Gunman in Vegas seemed to have each step planned
Shooter placed cameras in hotel to watch police
LAS VEGAS, Nev. — Investigators trying to determine what sparked the deadliest mass shooting in modern U.S. history have found the massacre to be the work of a sophisticated planner with the means and desire to inflict unprecedented carnage.
But on the second full day after Stephen Paddock smashed out the windows of a hotel suite on the Las Vegas Strip and opened fire on a crowd of concert- goers, authorities still were trying to understand what drove him to such evil.

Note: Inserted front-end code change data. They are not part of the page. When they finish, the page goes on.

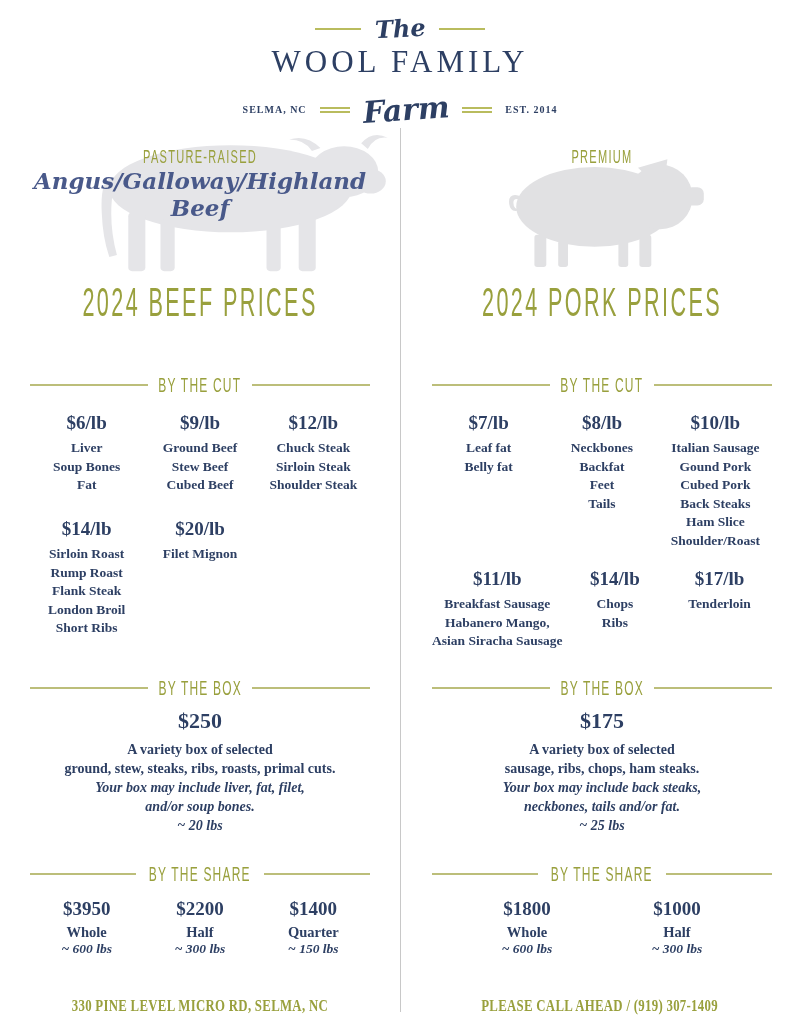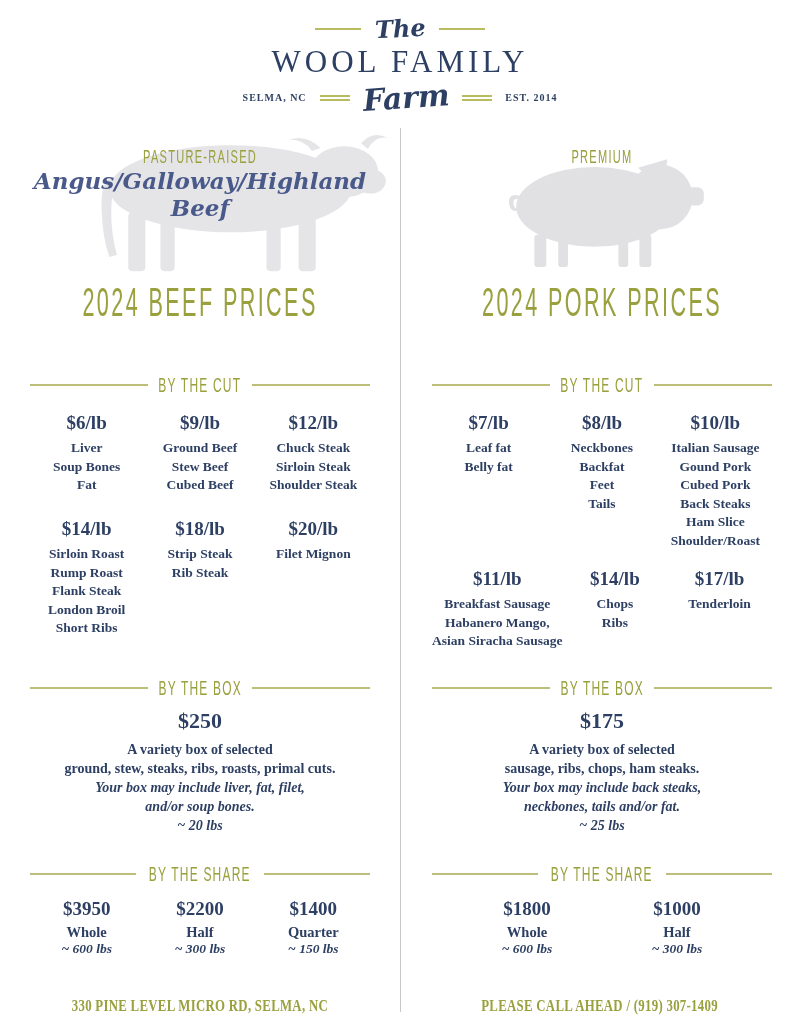--- a/index.html
+++ b/index.html
@@ -24,7 +24,7 @@
   .logo-the{font-family:"DejaVu Serif",serif;font-style:italic;font-weight:700;
             font-size:24px;color:var(--navy);transform:rotate(-3deg);display:inline-block;}
   .logo-name{font-size:31px;font-weight:400;letter-spacing:4px;color:var(--navy);margin-top:1px;text-align:center;}
-  .logo-row3{display:flex;justify-content:center;align-items:center;gap:13px;margin-top:0;}
+  .logo-row3{display:flex;justify-content:center;align-items:center;gap:13px;margin-top:12px;}
   .logo-small{font-size:10px;font-weight:700;letter-spacing:1px;color:var(--navy);}
   .dbl-line{width:30px;height:6px;border-top:2px solid var(--gold);border-bottom:2px solid var(--gold);}
   .logo-farm{font-family:"DejaVu Serif",serif;font-style:italic;font-weight:700;

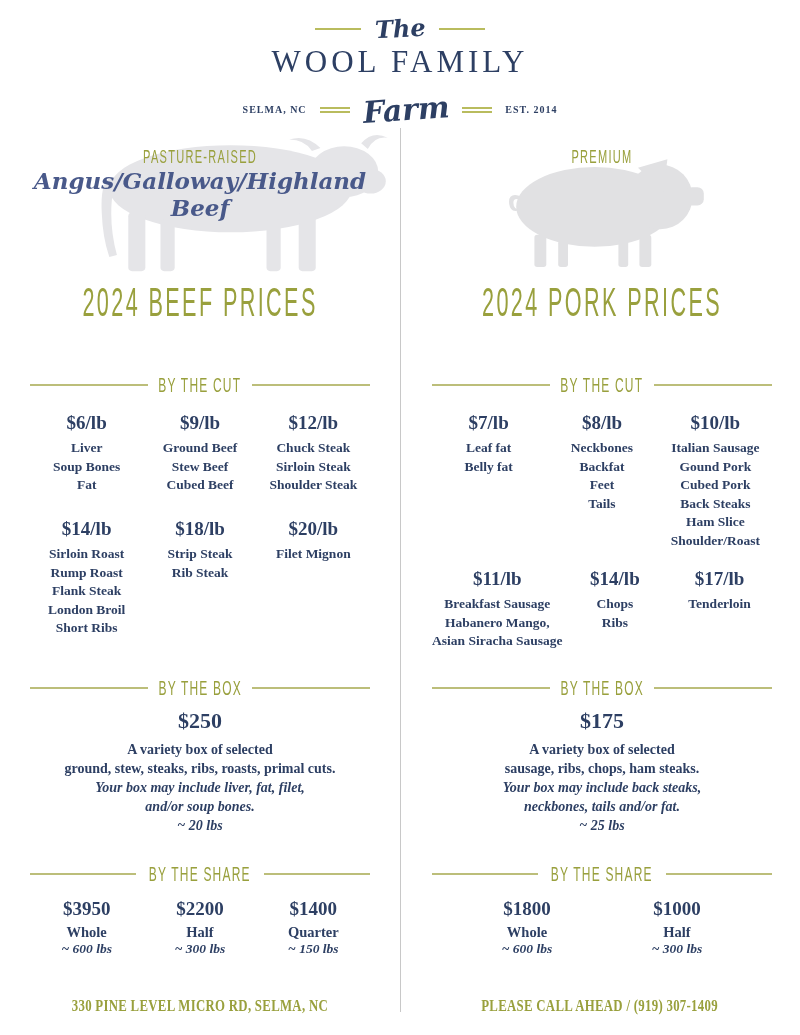--- a/index.html
+++ b/index.html
@@ -162,11 +162,6 @@
         <div class="item">Short Ribs</div>
       </div>
       <div class="cut-group">
-        <div class="price">$18/lb</div>
-        <div class="item">Strip Steak</div>
-        <div class="item">Rib Steak</div>
-      </div>
-      <div class="cut-group">
         <div class="price">$20/lb</div>
         <div class="item">Filet Mignon</div>
       </div>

Several new details emerged Tuesday about Paddock, a 64-year-old retired accountant, and how he worked methodically to thwart law enforcement as he killed scores
of people and injured hundreds.
As he fired round after round during an 11-minute stretch from a suite on the 32nd floor of the Mandalay Bay Resort and Casino, Paddock used video cameras to keep an eye out for police storming his hotel room, according to Clark County Sheriff Joe Lombardo.
Paddock hid one camera in the peephole of his suite and two more in the hall, at least one of them disguised on a service cart, authorities said. At one point, he shot numerous rounds through the door, wounding a security guard. Paddock eventually put a gun into his mouth and pulled the trigger as SWAT officers closed in. They found him with blood pooling behind his head and around the empty shell casings that littered the carpet, a handgun near his body.
“It was preplanned, extensively, and I’m pretty sure that he evaluated everything that he did in his actions, which is troublesome,” Lombardo said.
The sheriff said investigators were “making progress” on determining a motive, but answers remained elusive. There were few clues in Paddock’s background.
Neighbors in several states where Paddock owned homes in retirement communities described him as surly, unfriendly and standoffish. Paddock was the son of a bank robber who was once on the FBI’s most-wanted list and whom authorities described at the time as a “psychopath,” but Paddock’s brother said their father was not involved in their lives when they were children.
Until carrying out the massacre Sunday night, which left 59 dead and over 500 injured, Paddock had no criminal history himself. Despite repeated claims by Islamic State to the contrary, he also had no ties to international terror groups, authorities said. He had done some government work during his career, as a letter carrier for the Postal Service, an agent for the Internal Revenue Service and an auditor for the federal government’s Defense Contract Audit Agency in the late 1970s and 1980s. He was divorced twice and recently had been dating a woman from the Philippines who has Australian citizenship. He was known to gamble routinely and extensively.
Some public officials seemed to suggest Paddock’s mind was troubled, though there were no immediate indications that he had been diagnosed with a mental illness or was anything other than fully aware of what he was doing.
“A normal person would not cause this type of harm to innocent people,” said Rep. Ruben Kihuen, D-Nev. “Clearly, there was something wrong with this man.”
People close to the investigation also said that in the weeks before the attack, Paddock transferred a large amount of money — close to $100,000 — to someone in the Philippines, possibly his girlfriend. The significance of that development was not immediately clear, though investigators said they were looking into Paddock’s finances and his interest in high-stakes gambling.
The girlfriend, Marilou Danley, returned to the United States from the Philippines on Tuesday and was met by federal agents at the airport, according to The Associated Press. Investigators considered her a “person of interest,” Lombardo said. Sen. Dean Heller, R-Nev., said that police are eager to talk to her, because Paddock “doesn’t meet any profiles” and the “best lead is through this girlfriend.”
At his home in Orlando, Eric Paddock, Stephen Paddock’s brother, said he doubts Danley had any prior knowledge of the attack and speculated that Stephen may have been trying to quietly ensure her financial stability. Stephen Paddock loved and doted on his girlfriend, whom he had met when she was a hostess at a casino, Eric Paddock said. The couple often gambled side by side.
“He manipulated her to be as far away from here and safe when he committed this,” Eric Paddock said. “The people he loved he took care of, and as he was descending into hell he took care of her.”
Clark County Coroner John Fudenberg on Tuesday evening clarified that Paddock was among the 59 slain in the incident; previously, authorities had said he wasn’t.
Undersheriff Kevin McMahill warned that the number of dead and injured could fluctuate as the investigation progresses.
“The answer that the coroner provided you is the most recent, relevant number that we have,” McMahill said.
The shooting reignited the debate on Capitol Hill and across the country about whether lawmakers should impose new restrictions on firearms. Several Democrats used the massacre to push for new restrictions, and House Speaker Paul Ryan, R-Wis., asserted Tuesday that Republican leaders have no plans to advance a bill, which passed a House committee last month, that would make it easier to buy gun silencers.
Tuesday morning, President Donald Trump said, “We’ll be talking about gun laws as time goes by.”